Le nu masculin n'est pas seulement affaire de photographes en marge. La section "photos hommes" est une discipline exigeante qui relève d'un académisme dont ne fait pas toujours preuve le nu féminin.
Cet art limite est parfois exercé par des photographes plus généralistes, et pratiquant avec beaucoup de réussite les photographies artistiques.
Narcissisme à la portée de tous
Souvent le rôle de la photo d'art est de montrer une image de l'homme dans sa simple vie quotidienne, dans la réalité la plus nue, de fixer des scènes dont chacun de nous est le témoin aveugle, mais que l'oeil de l'artiste sait isoler et mettre en scène afin d'en faire une image qui se lit comme un roman.
Les photographes en renom sont souvent appelés à photographier des personnalités du monde des arts dans leur environnement familier, pour les besoins de la presse, afin de satisfaire aux relations publiques de leurs illustres modèles masculins ou féminin.
Or, on pourrait à juste titre imaginer que rien n'est plus tentant pour un photographe, à l'occasion de telles commandes, que de chercher à saisir la personnalité de ces artistes peintres, sculpteurs ou hommes de lettres, puisqu'étant eux-mêmes des créateurs, ceux-ci devraient être des modèles idéals.
Certes ! Toutefois le jeu se révèle à l'usage moins simple qu'il n'y paraît à première vue, pour plusieurs raisons. Préalablement, il faut comprendre que photographe et modèle sont, dans le cas présent, deux personnalités du même bord et parfois de même force qui s'affrontent. Le jeu devient une bataille hautement intellectuelle.
Autre ambiguité du jeu : le photographe, tout en souhaitant de bonne foi réaliser une image conforme à la profonde réalité de son modèle homme ou femme, nu ou pas, ne pourra éviter d'y ajouter inconsciemment, serait-ce au moyen du décor, des traits de son style, c'est à dire de sa propre personnalité.
Parmi tous les homme publics, les politiciens sont certainement les plus visés par l'objectif et la photographie est considérée par eux comme la langue d'Esope, capable du meilleur et du pire. Car l'homme politique plus que tout autre veut être photogénique : il connaît, en effet, l'attrait sur le public d'une silhouette ou d'un visage agréable. Il sait que la photogénie pèse son poids dans certaines circonstances, par exemple, lors des campagnes électorales.
Ne voit-on pas de temps en temps, des acteurs de la télévision ou du cinéma portés par leurs électeurs, et plus certainement par leurs électrices, jusqu'au poste convoité ? Aussi l'importance de l'enjeu explique-t-elle l'exigence du modèle à l'égard du photographe.

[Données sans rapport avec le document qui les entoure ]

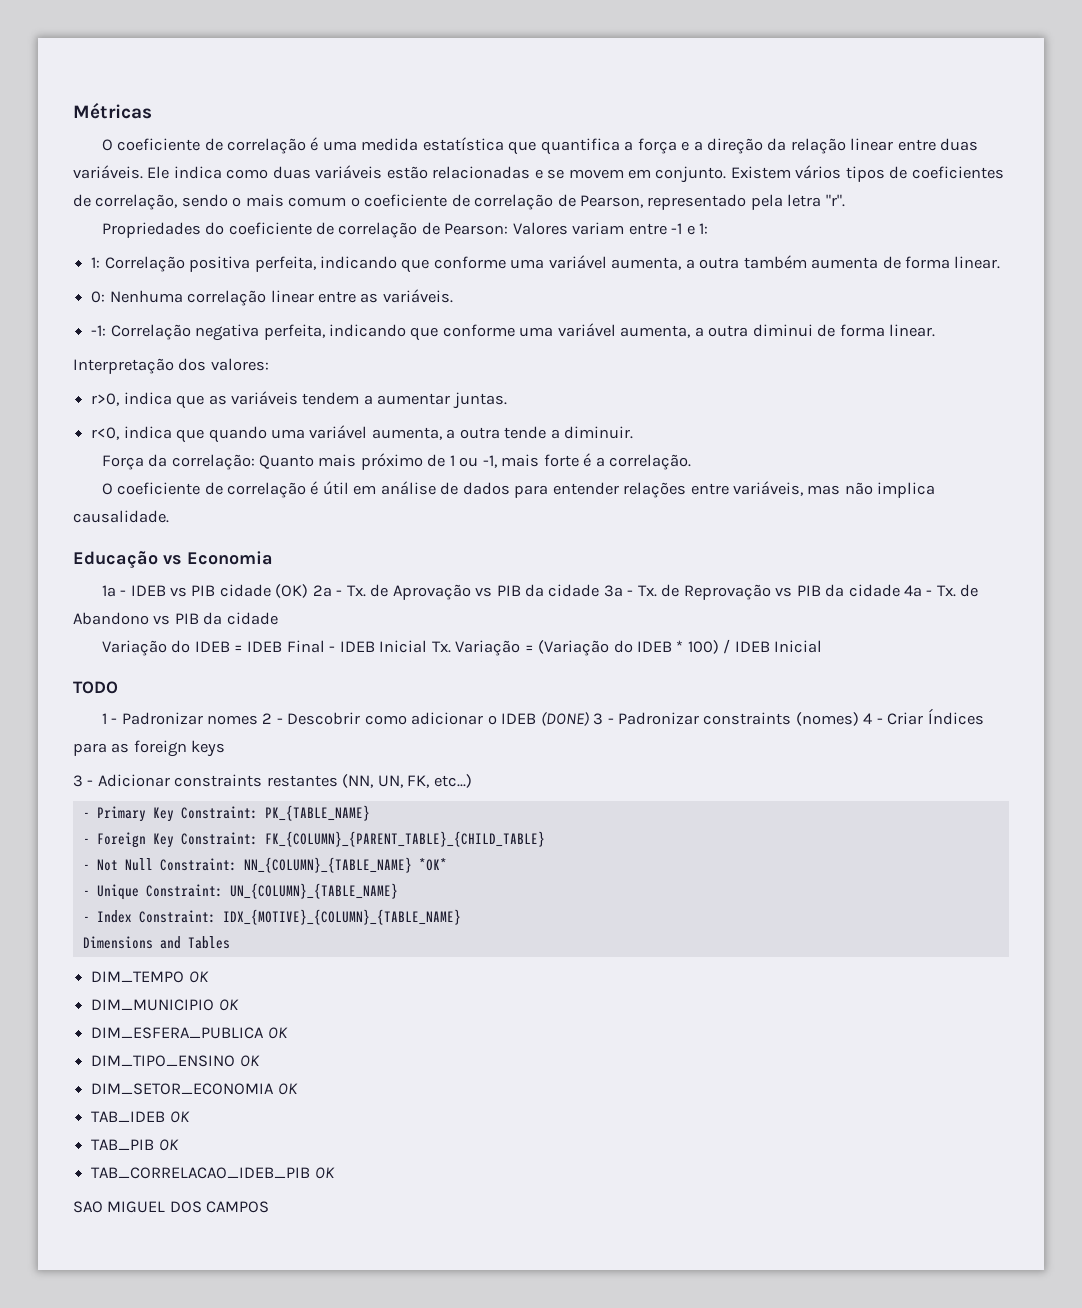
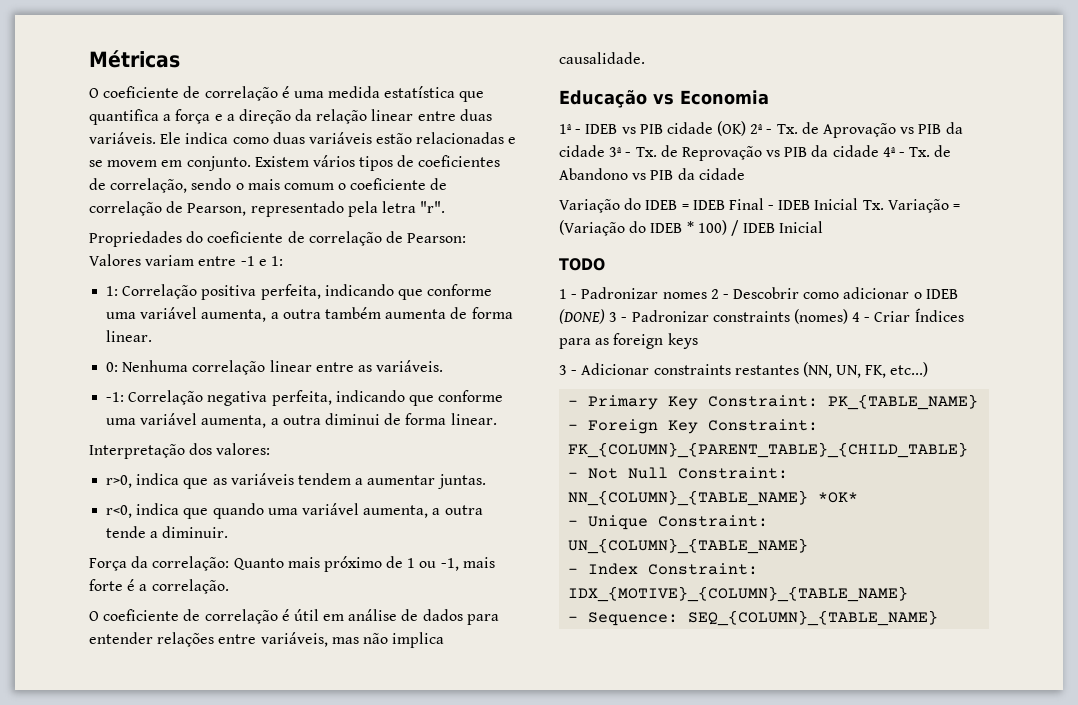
- Dimensions and Tables
- DIM_TEMPO OK
- DIM_MUNICIPIO OK
- DIM_ESFERA_PUBLICA OK
- DIM_TIPO_ENSINO OK
- DIM_SETOR_ECONOMIA OK
- TAB_IDEB OK
- TAB_PIB OK
- TAB_CORRELACAO_IDEB_PIB OK
- SAO MIGUEL DOS CAMPOS
+ - Sequence: SEQ_{COLUMN}_{TABLE_NAME}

"Il attendait de moi, raconte Man Raydans "Autoportrait", (...) que je fasse ressortir son intelligence, son autorité et un certain degré d'attrait sexuel. Chaque sujet avait sa propre conception de cet attribut, ce qui ne facilitait pas ma tâche".
Pour se faire comprendre, la photographie artistique a besoin de mots. Or, bien que le photographe lui-même soit le plus qualifié pour lui adjoindre une légende, c'est généralement une autre personne qui est chargée de cette tâche. Par ignorance, ou par malice, ce rédacteur peut faire mentir la photographie, par exemple en interprétant, dans un bon ou mauvais sens, l'expression d'un visage ou d'une attitude, ou bien en l'incorporant dans un photo-montage sans pour autant avoir su faire apparaître la personnalité dans toute sa nudité.
C'est tout l'immense problème de l'exploitation de la photographie que nous abordons là et nous sortons de notre domaine. Mais c'est dire la fragilité de la perception de l'image photographique de l'homme !
Il arrive, d'autre part, que l'événement soit plus ou moins artificiellement créé, à l'insu des photographes. C'est une variante de ce que les historiens nomment un "pseudo-événement".
L'arrivée inopinée du petit John Kennedy sur la terrasse d'où le président des Etats-Unis adresse une allocution à ses visiteurs était-elle vraiment fortuite ?
C'est que le président, qui avait le sens de la publicité, n'ignorait pas que son image de marque politique tirait grand profit d'une réputation de bon père de famille auprès du public américain. De même, les collections de photos de presse consacrées à Jacqueline Kennedy dans son rôle de Madame la présidente, la réprésentait toujours et où qu'elle se trouvât sur le globe, entourée d'enfants de couleur chaque fois que l'occasion se présentait. L'influence de telles images sur l'opinion américaine et mondiale était évidente.
Et ce n'est là qu'un exemple de l'utilisation de la photographie d'enfants dans le but de favoriser une carrière.